Core & ML Ops Team Lead

Zyte
Summary
Join Zyte, a globally distributed team building powerful, easy-to-use tools for web data extraction, as an experienced Team Lead to manage the Core & MLOps Squad. This hands-on technical leadership role demands expertise in MLOps, systems programming, and orchestration. You will lead a cross-functional team in designing and maintaining the scalable infrastructure powering Zyte. Responsibilities include designing the core platform, owning the model platform, building a 'Golden Path' for streamlined development, and ensuring MLOps excellence. Team management involves roadmap planning, delivery, mentoring, and fostering high engineering standards. The role requires collaboration with other teams and a commitment to platform thinking.
Requirements
- 5+ years experience building distributed systems; 3+ years in MLOps/ML platform engineering (or equivalent impact)

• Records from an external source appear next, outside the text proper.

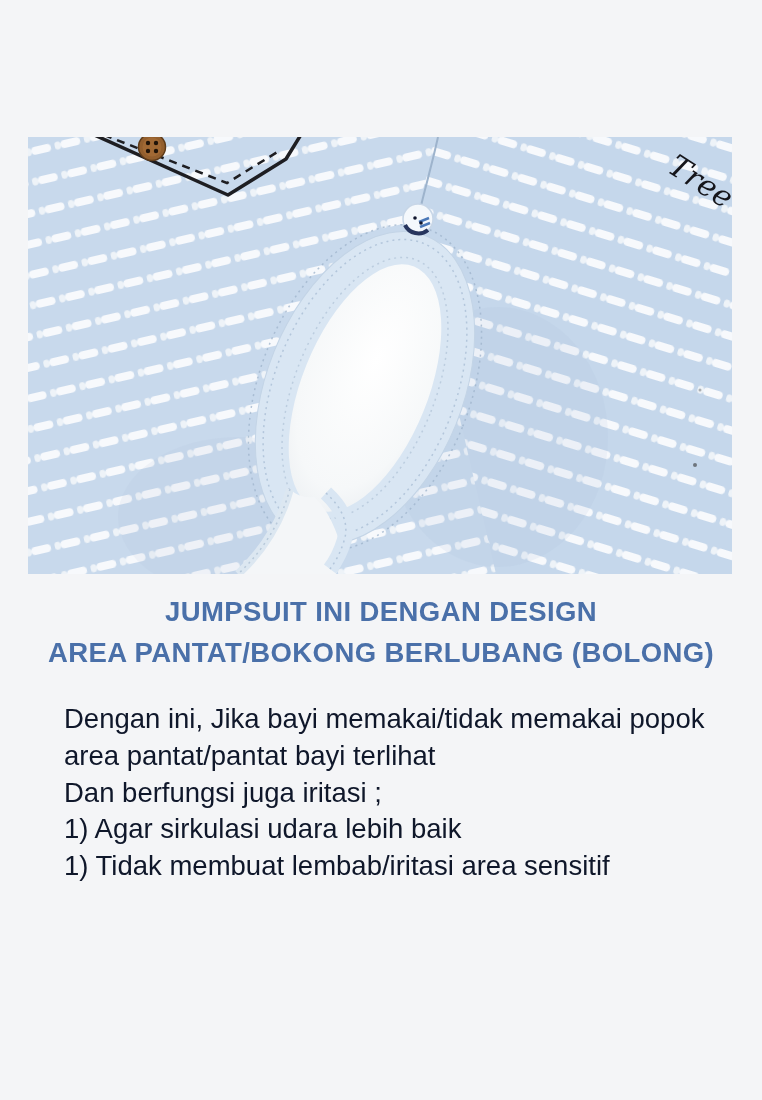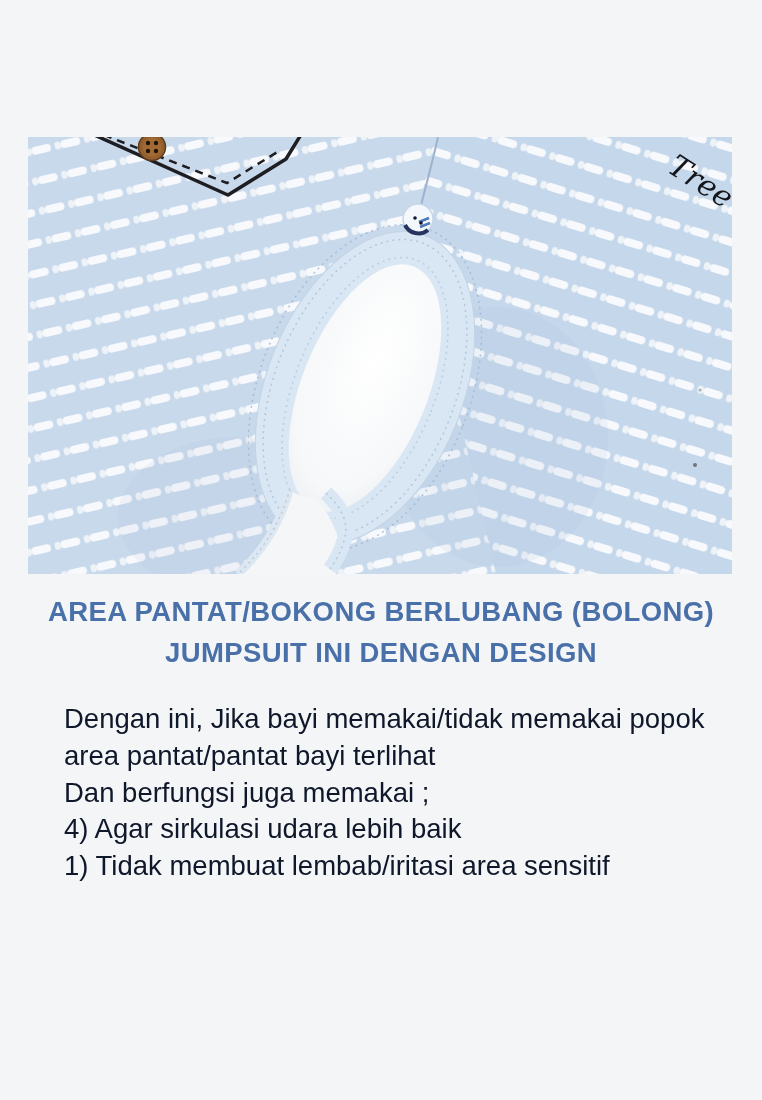--- a/index.html
+++ b/index.html
@@ -101,25 +101,25 @@
         <circle cx="-3" cy="-1" r="1.8" fill="#10162e"></circle>
         <circle cx="3" cy="4" r="1.8" fill="#10162e"></circle>
       </g>
 
       <circle cx="667" cy="328" r="2" fill="#333" opacity="0.6"></circle>
       <circle cx="672" cy="253" r="1.5" fill="#333" opacity="0.35"></circle>
     </svg>
   </div>
 
   <div class="heading" style="color: rgb(74, 112, 169);">
+    <div>JUMPSUIT INI DENGAN DESIGN</div>
     <div>AREA PANTAT/BOKONG BERLUBANG (BOLONG)</div>
-    <div>JUMPSUIT INI DENGAN DESIGN</div>
   </div>
 
   <div class="desc" style="color: #0f172a;">
     <div>Dengan ini, Jika bayi memakai/tidak memakai popok</div>
     <div>area pantat/pantat bayi terlihat</div>
-    <div>Dan berfungsi juga memakai ;</div>
-    <div>4) Agar sirkulasi udara lebih baik</div>
+    <div>Dan berfungsi juga iritasi ;</div>
+    <div>1) Agar sirkulasi udara lebih baik</div>
     <div>1) Tidak membuat lembab/iritasi area sensitif</div>
   </div>
 
 </div>
 
 </body></html>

- Knowledge of Linux/OS internals (process model, cgroups/namespaces), networking (TCP/IP, HTTP/2), concurrency, and performance profiling
- Deep understanding of Kubernetes (bonus: Mesos)
- Proficiency developing high-performance services in Java, Rust, Go or C++ (bonus: familiarity with vert.x and Netty frameworks); strong Python skills
- Experience with GPU infrastructure (scheduling, containerization, optimization)
- Track record of designing and operating model platforms (registry, training, serving, monitoring) in production
- Demonstrated success leading technical teams and implementing organization-wide platform solutions
Responsibilities
- Design and evolve the core platform (Kubernetes, Mesos, GPU scheduling/autoscaling, distributed compute)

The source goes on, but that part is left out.